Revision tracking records
========================================================================

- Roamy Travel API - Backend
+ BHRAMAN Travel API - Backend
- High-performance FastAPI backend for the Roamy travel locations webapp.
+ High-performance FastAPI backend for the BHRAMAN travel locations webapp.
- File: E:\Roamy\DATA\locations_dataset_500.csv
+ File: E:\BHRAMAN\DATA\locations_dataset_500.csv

========================================================================

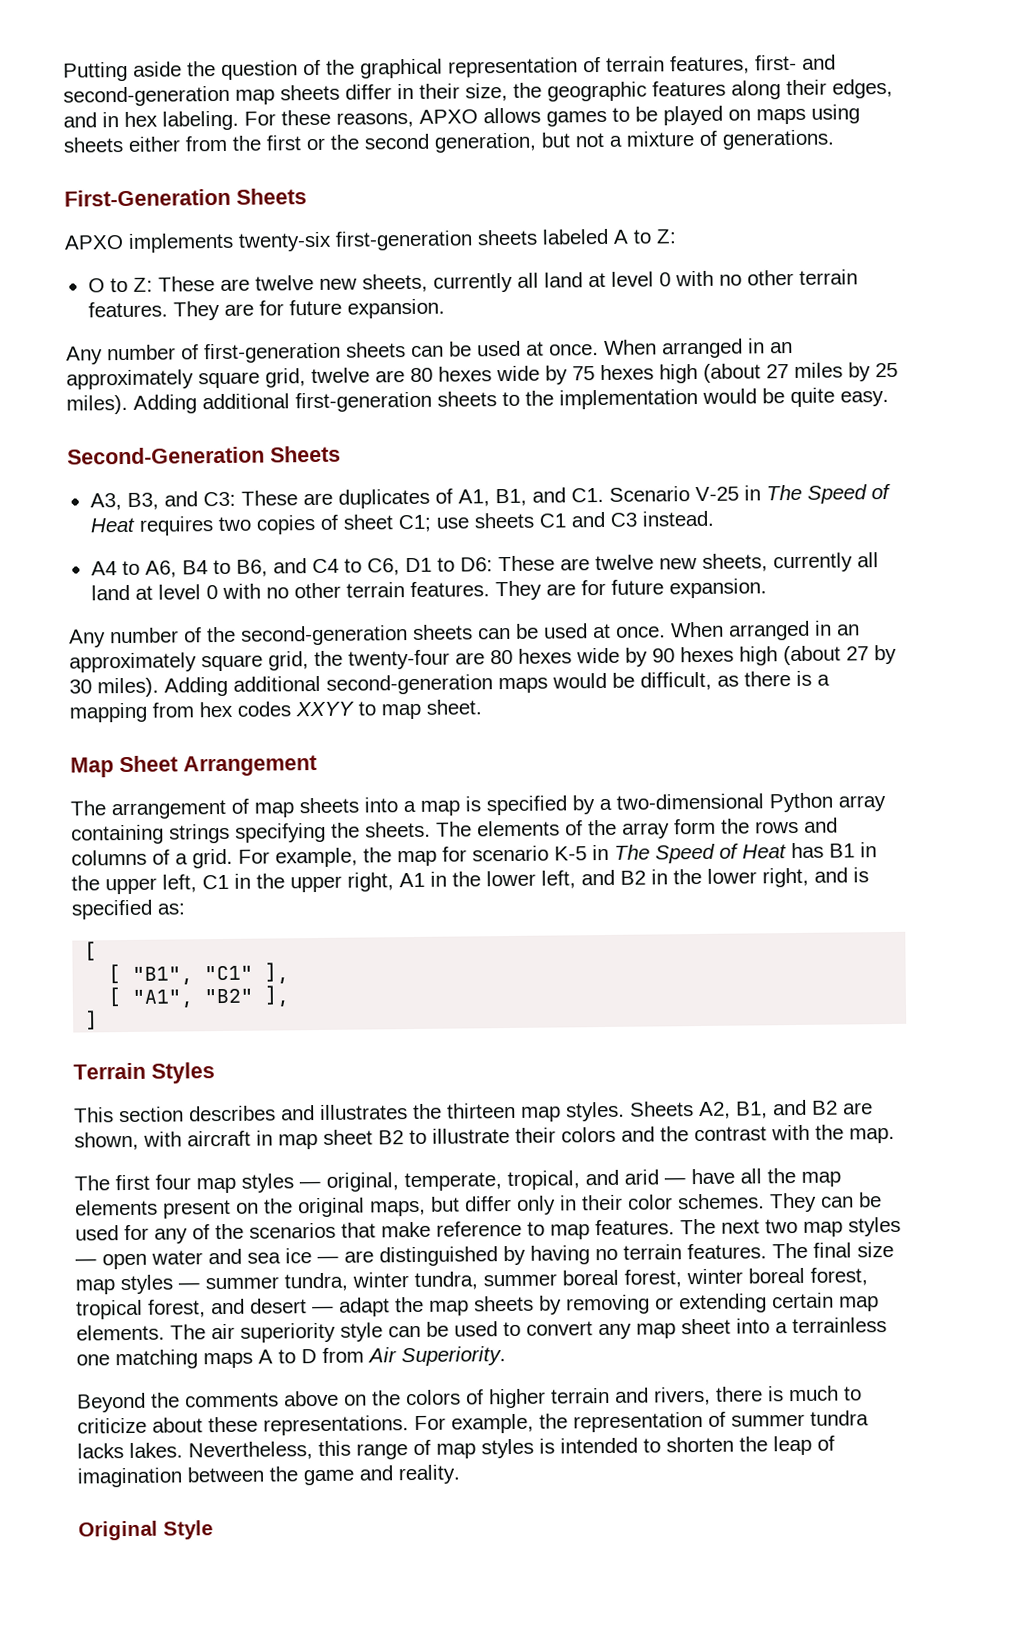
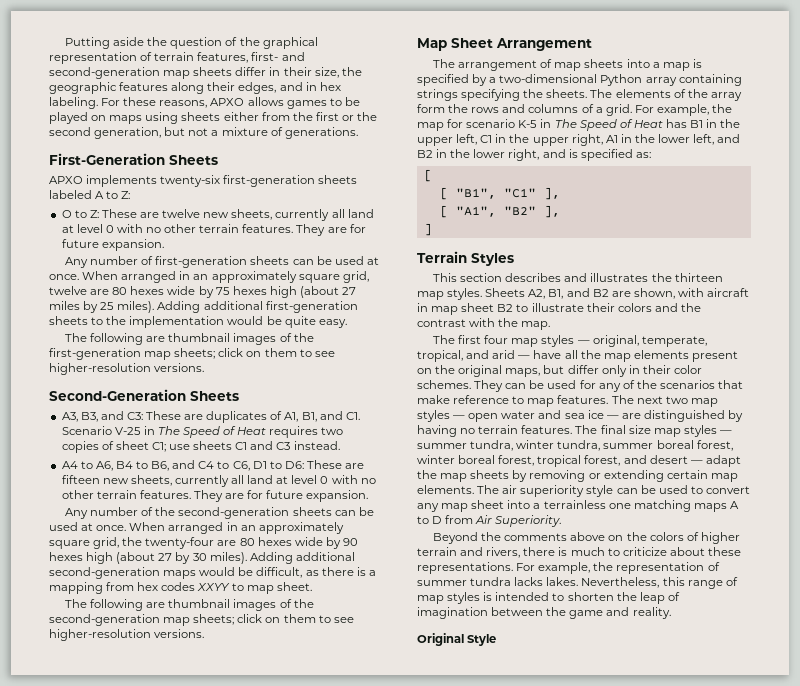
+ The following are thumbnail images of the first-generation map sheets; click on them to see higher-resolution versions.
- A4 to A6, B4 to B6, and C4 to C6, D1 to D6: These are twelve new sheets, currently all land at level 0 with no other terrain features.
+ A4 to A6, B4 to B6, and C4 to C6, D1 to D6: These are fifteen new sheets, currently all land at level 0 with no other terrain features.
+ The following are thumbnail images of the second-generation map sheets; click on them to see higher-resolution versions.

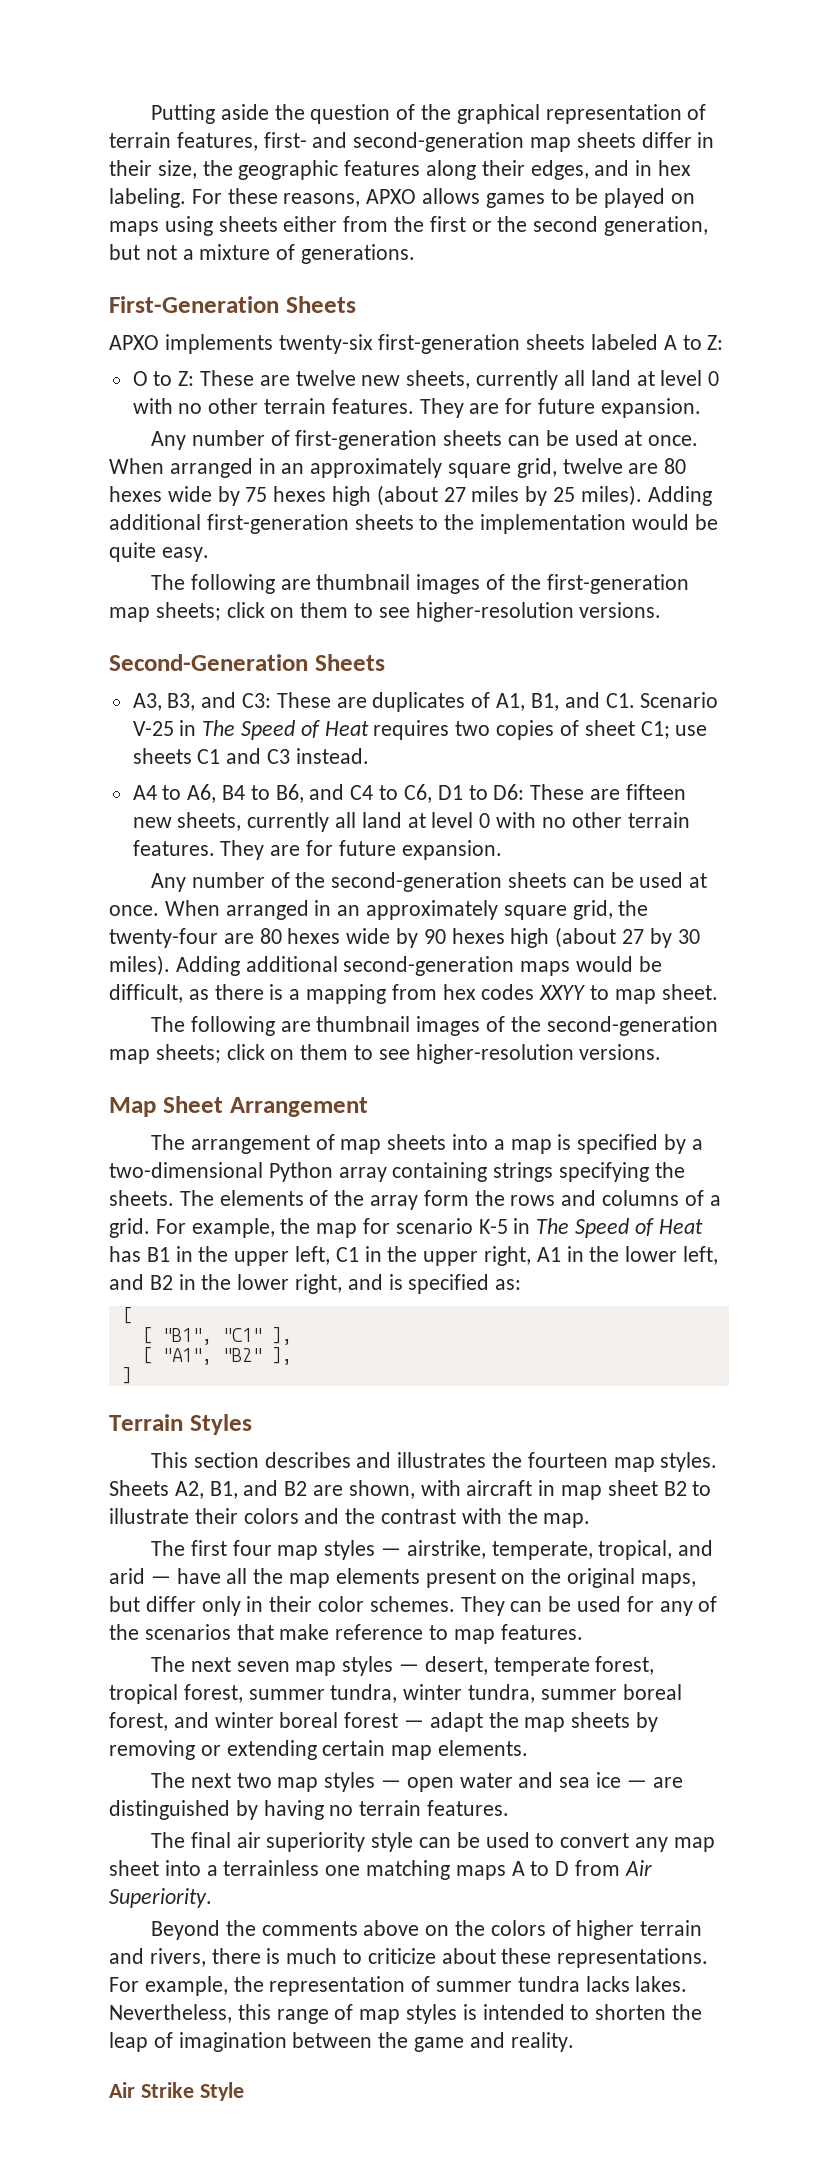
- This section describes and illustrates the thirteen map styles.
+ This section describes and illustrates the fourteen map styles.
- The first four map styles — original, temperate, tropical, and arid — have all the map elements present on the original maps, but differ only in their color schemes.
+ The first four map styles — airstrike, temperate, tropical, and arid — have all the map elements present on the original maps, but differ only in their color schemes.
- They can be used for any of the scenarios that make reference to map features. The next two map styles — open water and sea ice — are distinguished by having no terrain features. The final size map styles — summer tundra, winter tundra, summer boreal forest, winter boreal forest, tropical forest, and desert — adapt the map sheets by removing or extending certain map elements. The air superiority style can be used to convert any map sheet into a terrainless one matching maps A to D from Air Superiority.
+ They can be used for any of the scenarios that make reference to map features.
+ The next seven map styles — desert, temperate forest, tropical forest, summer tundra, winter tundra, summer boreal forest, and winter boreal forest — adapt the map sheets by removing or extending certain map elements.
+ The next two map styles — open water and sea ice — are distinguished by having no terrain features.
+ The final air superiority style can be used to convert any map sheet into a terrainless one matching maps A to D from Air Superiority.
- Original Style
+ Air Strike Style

========================================================================

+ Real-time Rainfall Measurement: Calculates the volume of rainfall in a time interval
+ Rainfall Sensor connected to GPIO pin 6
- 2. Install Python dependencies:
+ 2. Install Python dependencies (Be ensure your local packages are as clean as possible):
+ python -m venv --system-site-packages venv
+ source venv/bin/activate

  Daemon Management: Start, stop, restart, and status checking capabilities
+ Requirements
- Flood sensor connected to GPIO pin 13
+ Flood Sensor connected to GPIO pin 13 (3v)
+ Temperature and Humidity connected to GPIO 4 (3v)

========================================================================

TASK STATEMENT
Starting at the line that contains "venv --system-site-packages venv" and stopping after the line that contains "GPIO 4 (3v)", write out every line exactly as it appears above, and no other line.

YOUR SOLUTION
+ python -m venv --system-site-packages venv
+ source venv/bin/activate

  Daemon Management: Start, stop, restart, and status checking capabilities
+ Requirements
- Flood sensor connected to GPIO pin 13
+ Flood Sensor connected to GPIO pin 13 (3v)
+ Temperature and Humidity connected to GPIO 4 (3v)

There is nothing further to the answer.